Records from a dataset
• • • • • • •

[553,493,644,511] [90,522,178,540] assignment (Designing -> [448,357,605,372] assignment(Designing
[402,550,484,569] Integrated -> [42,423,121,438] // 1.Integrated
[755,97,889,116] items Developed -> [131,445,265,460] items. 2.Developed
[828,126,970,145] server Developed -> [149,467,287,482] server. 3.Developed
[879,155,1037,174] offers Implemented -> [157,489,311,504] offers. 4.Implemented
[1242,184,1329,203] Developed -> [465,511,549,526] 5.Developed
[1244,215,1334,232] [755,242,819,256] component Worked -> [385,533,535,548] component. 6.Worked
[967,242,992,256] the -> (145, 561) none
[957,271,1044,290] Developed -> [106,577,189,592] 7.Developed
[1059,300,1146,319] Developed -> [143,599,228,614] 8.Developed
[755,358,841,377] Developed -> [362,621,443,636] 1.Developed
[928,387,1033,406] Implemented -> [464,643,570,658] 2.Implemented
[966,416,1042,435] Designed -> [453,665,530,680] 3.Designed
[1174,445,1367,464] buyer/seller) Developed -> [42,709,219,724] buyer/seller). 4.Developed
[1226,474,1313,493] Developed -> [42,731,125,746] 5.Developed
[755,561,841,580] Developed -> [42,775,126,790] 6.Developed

• • • • • • •

== EXERCISE OBJECTIVE ==
Would you please return all lines of the data that include the word "Developed"?

== ANSWER TO THIS EXERCISE ==
[755,97,889,116] items Developed -> [131,445,265,460] items. 2.Developed
[828,126,970,145] server Developed -> [149,467,287,482] server. 3.Developed
[1242,184,1329,203] Developed -> [465,511,549,526] 5.Developed
[957,271,1044,290] Developed -> [106,577,189,592] 7.Developed
[1059,300,1146,319] Developed -> [143,599,228,614] 8.Developed
[755,358,841,377] Developed -> [362,621,443,636] 1.Developed
[1174,445,1367,464] buyer/seller) Developed -> [42,709,219,724] buyer/seller). 4.Developed
[1226,474,1313,493] Developed -> [42,731,125,746] 5.Developed
[755,561,841,580] Developed -> [42,775,126,790] 6.Developed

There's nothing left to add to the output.